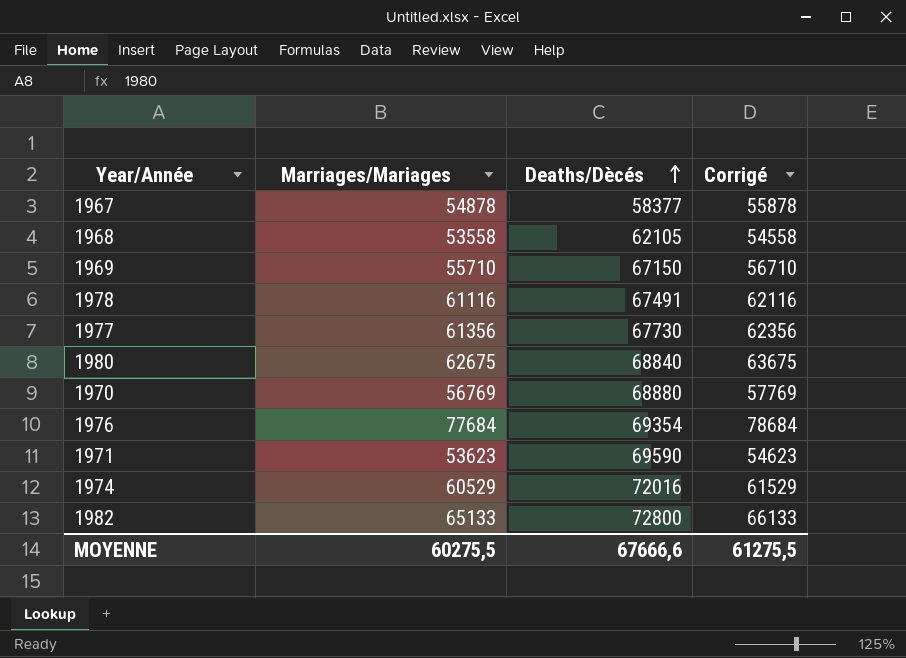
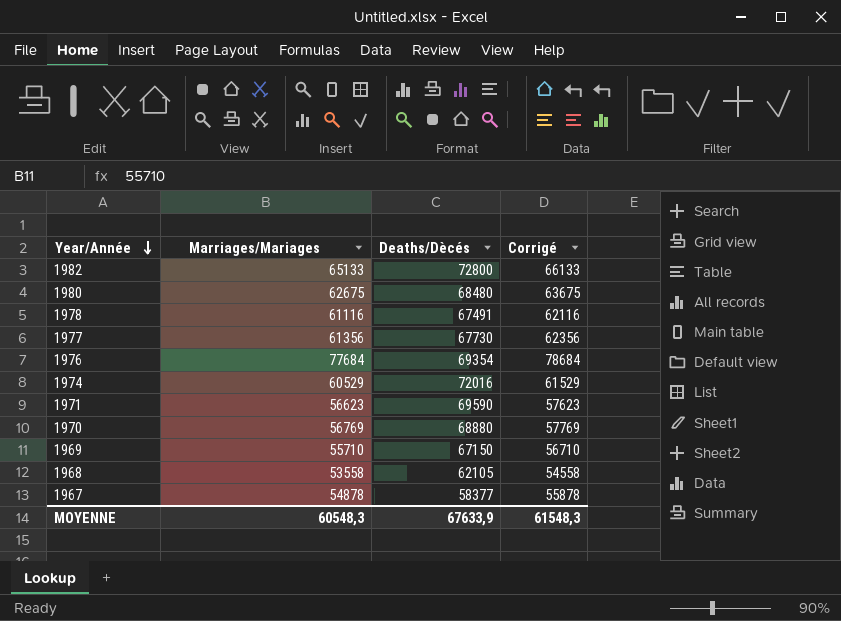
row order: Deaths/Dècés ascending -> Year/Année descending
1980 | Deaths/Dècés: 68840 -> 68480
1971 | Marriages/Mariages: 53623 -> 56623
1971 | Corrigé: 54623 -> 57623
MOYENNE | Marriages/Mariages: 60275,5 -> 60548,3
MOYENNE | Deaths/Dècés: 67666,6 -> 67633,9
MOYENNE | Corrigé: 61275,5 -> 61548,3

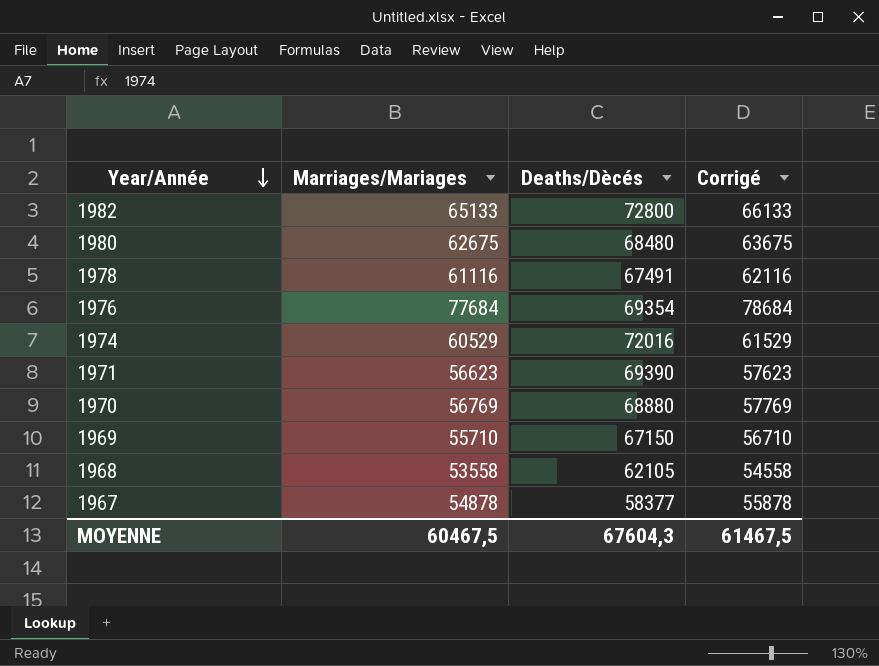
row 1977: 61356 | 67730 | 62356 -> none
1971 | Deaths/Dècés: 69590 -> 69390
MOYENNE | Marriages/Mariages: 60548,3 -> 60467,5
MOYENNE | Deaths/Dècés: 67633,9 -> 67604,3
MOYENNE | Corrigé: 61548,3 -> 61467,5

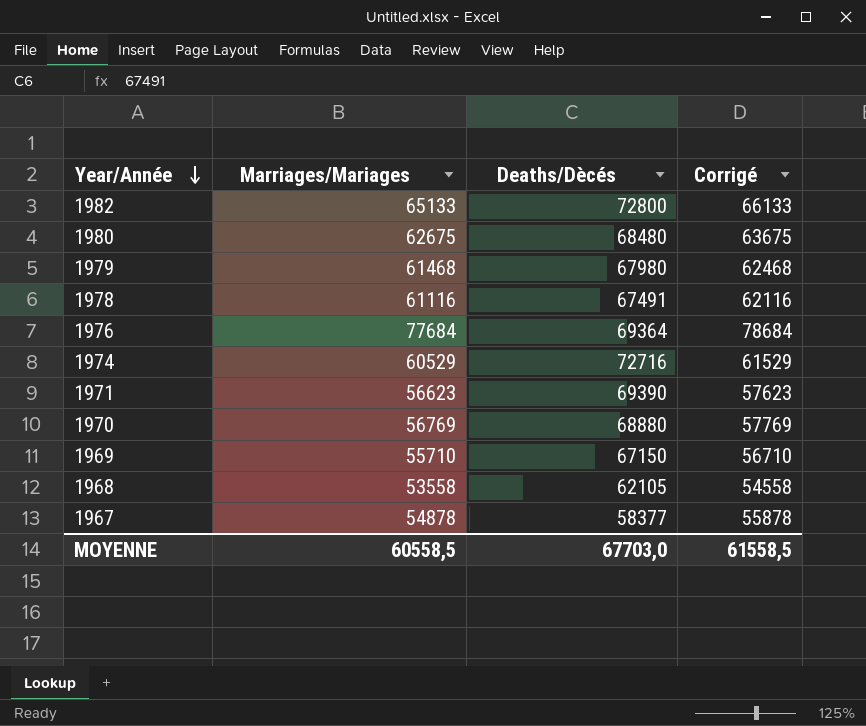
row 1979: none -> 61468 | 67980 | 62468
1976 | Deaths/Dècés: 69354 -> 69364
1974 | Deaths/Dècés: 72016 -> 72716
MOYENNE | Marriages/Mariages: 60467,5 -> 60558,5
MOYENNE | Deaths/Dècés: 67604,3 -> 67703,0
MOYENNE | Corrigé: 61467,5 -> 61558,5

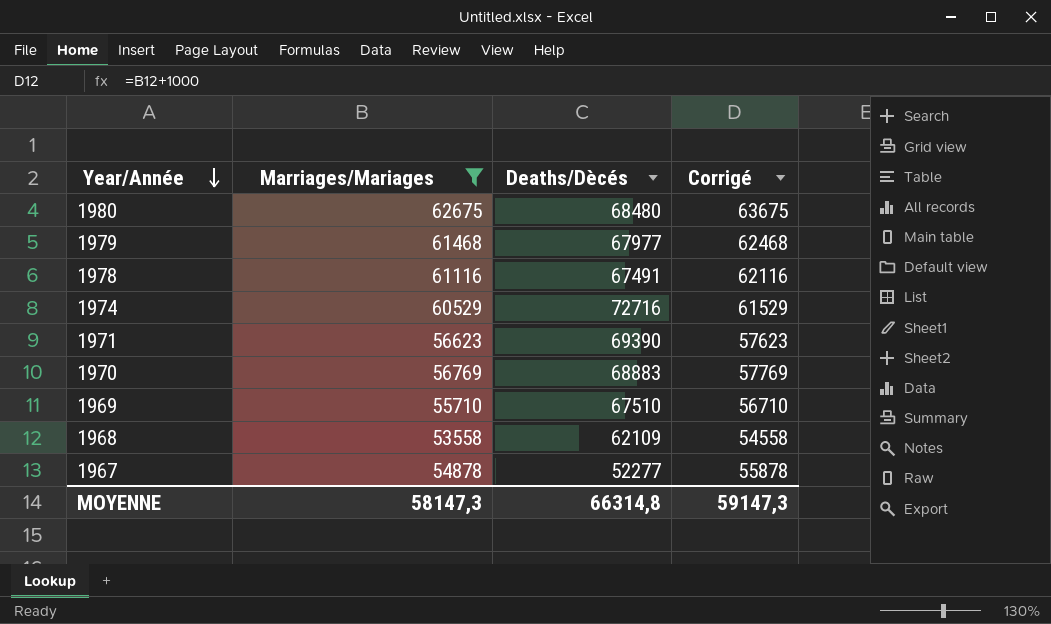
filter: none -> Marriages/Mariages <= 62675
1979 | Deaths/Dècés: 67980 -> 67977
1970 | Deaths/Dècés: 68880 -> 68883
1969 | Deaths/Dècés: 67150 -> 67510
1968 | Deaths/Dècés: 62105 -> 62109
1967 | Deaths/Dècés: 58377 -> 52277
MOYENNE | Marriages/Mariages: 60558,5 -> 58147,3
MOYENNE | Deaths/Dècés: 67703,0 -> 66314,8
MOYENNE | Corrigé: 61558,5 -> 59147,3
- - -
*Your assignment*:
Write out again exactly the lines above from the one with "MOYENNE | Deaths/Dècés: 67666,6 -> 67633,9" through the one with "MOYENNE | Corrigé: 61467,5 -> 61558,5", adding no other lines and no pictures.

*Task result*:
MOYENNE | Deaths/Dècés: 67666,6 -> 67633,9
MOYENNE | Corrigé: 61275,5 -> 61548,3

row 1977: 61356 | 67730 | 62356 -> none
1971 | Deaths/Dècés: 69590 -> 69390
MOYENNE | Marriages/Mariages: 60548,3 -> 60467,5
MOYENNE | Deaths/Dècés: 67633,9 -> 67604,3
MOYENNE | Corrigé: 61548,3 -> 61467,5

row 1979: none -> 61468 | 67980 | 62468
1976 | Deaths/Dècés: 69354 -> 69364
1974 | Deaths/Dècés: 72016 -> 72716
MOYENNE | Marriages/Mariages: 60467,5 -> 60558,5
MOYENNE | Deaths/Dècés: 67604,3 -> 67703,0
MOYENNE | Corrigé: 61467,5 -> 61558,5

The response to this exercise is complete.